===== Given entries

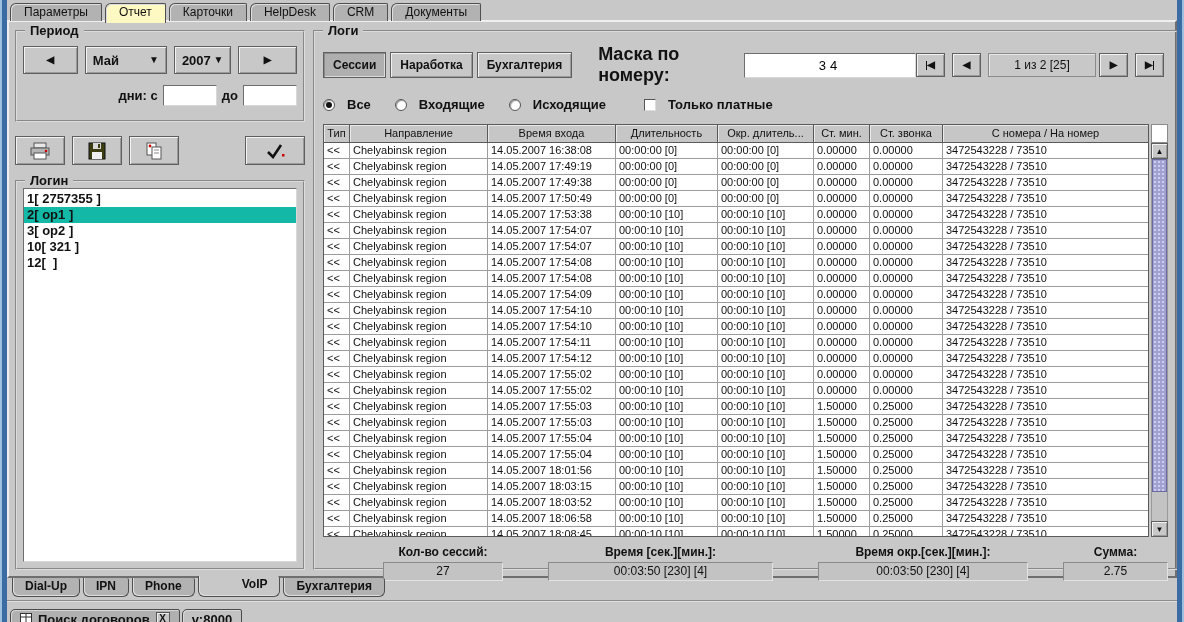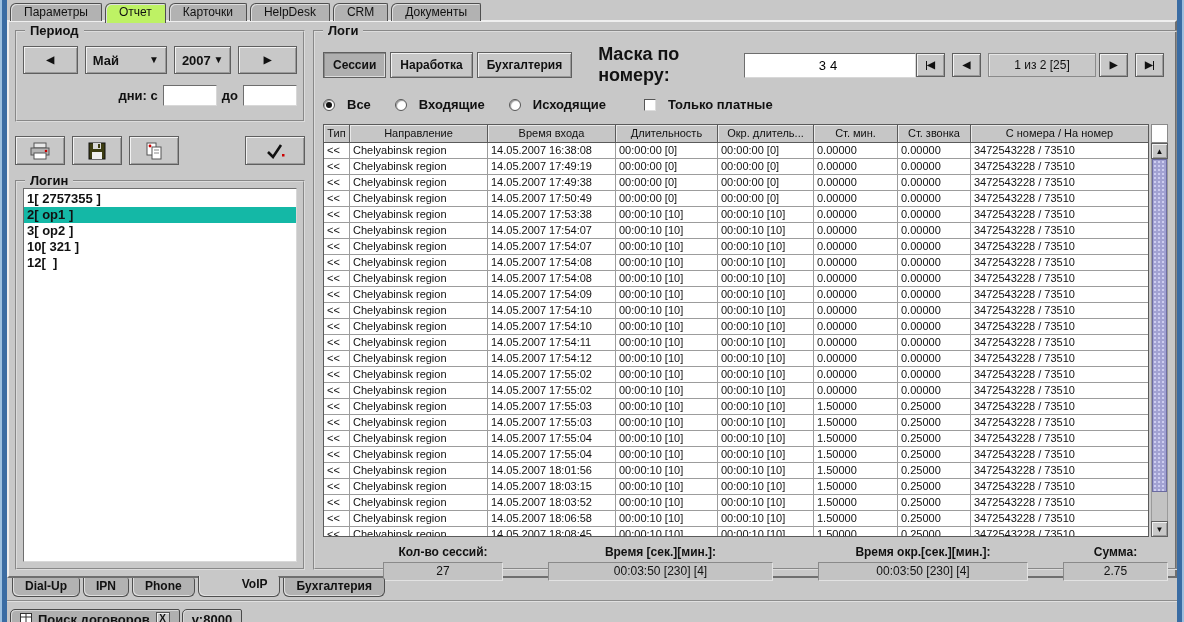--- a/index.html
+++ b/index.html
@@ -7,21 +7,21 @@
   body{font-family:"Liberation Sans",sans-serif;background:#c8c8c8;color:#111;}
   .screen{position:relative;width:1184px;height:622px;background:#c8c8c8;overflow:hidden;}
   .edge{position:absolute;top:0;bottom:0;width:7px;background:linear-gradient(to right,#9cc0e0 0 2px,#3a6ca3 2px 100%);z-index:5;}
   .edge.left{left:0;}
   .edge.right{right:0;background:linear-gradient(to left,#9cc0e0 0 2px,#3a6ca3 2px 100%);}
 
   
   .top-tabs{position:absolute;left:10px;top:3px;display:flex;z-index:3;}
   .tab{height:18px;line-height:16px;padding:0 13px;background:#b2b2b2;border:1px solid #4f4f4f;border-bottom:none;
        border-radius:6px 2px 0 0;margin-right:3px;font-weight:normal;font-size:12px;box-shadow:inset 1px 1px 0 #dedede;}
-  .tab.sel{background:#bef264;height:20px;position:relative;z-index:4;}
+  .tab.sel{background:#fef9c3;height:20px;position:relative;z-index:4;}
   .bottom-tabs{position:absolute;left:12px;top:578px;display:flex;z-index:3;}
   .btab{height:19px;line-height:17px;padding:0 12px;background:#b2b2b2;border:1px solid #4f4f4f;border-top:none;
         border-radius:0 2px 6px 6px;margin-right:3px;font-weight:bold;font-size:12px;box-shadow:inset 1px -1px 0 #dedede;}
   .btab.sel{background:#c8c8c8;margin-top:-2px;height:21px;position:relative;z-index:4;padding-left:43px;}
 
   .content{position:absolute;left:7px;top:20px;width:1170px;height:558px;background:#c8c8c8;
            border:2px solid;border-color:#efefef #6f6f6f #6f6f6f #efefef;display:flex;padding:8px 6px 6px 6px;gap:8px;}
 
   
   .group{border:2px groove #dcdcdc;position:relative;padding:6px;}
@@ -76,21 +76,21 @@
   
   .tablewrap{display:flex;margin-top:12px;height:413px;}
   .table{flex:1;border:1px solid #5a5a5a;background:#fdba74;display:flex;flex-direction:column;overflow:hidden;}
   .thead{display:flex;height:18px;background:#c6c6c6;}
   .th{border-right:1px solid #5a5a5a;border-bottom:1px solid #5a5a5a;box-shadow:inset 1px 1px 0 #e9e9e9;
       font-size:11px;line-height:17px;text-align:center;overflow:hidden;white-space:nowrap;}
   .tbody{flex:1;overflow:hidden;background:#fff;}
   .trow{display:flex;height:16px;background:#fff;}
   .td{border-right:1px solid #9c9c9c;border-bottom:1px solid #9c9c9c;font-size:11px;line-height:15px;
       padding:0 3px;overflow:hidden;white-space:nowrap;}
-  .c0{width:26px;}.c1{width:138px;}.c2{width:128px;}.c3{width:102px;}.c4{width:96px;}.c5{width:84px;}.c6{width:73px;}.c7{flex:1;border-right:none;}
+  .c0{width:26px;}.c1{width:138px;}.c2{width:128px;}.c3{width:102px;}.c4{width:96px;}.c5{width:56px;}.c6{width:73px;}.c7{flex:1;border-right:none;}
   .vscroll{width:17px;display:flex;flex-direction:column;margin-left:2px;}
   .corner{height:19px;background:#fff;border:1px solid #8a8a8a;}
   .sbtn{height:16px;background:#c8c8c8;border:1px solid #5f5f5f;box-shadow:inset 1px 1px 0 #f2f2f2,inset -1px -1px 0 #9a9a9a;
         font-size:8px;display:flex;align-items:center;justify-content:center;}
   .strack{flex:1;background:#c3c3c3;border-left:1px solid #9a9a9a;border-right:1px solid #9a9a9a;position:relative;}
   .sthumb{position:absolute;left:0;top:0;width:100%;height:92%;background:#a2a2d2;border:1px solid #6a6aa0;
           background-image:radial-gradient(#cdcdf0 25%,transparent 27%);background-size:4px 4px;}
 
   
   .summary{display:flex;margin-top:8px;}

==========

■ **What to do**
Reproduce only the lines from the line containing "-1px 0 #9a9a9a;" to the last line of the material above, both of those lines included.

■ **Expected answer**
   .sbtn{height:16px;background:#c8c8c8;border:1px solid #5f5f5f;box-shadow:inset 1px 1px 0 #f2f2f2,inset -1px -1px 0 #9a9a9a;
         font-size:8px;display:flex;align-items:center;justify-content:center;}
   .strack{flex:1;background:#c3c3c3;border-left:1px solid #9a9a9a;border-right:1px solid #9a9a9a;position:relative;}
   .sthumb{position:absolute;left:0;top:0;width:100%;height:92%;background:#a2a2d2;border:1px solid #6a6aa0;
           background-image:radial-gradient(#cdcdf0 25%,transparent 27%);background-size:4px 4px;}
 
   
   .summary{display:flex;margin-top:8px;}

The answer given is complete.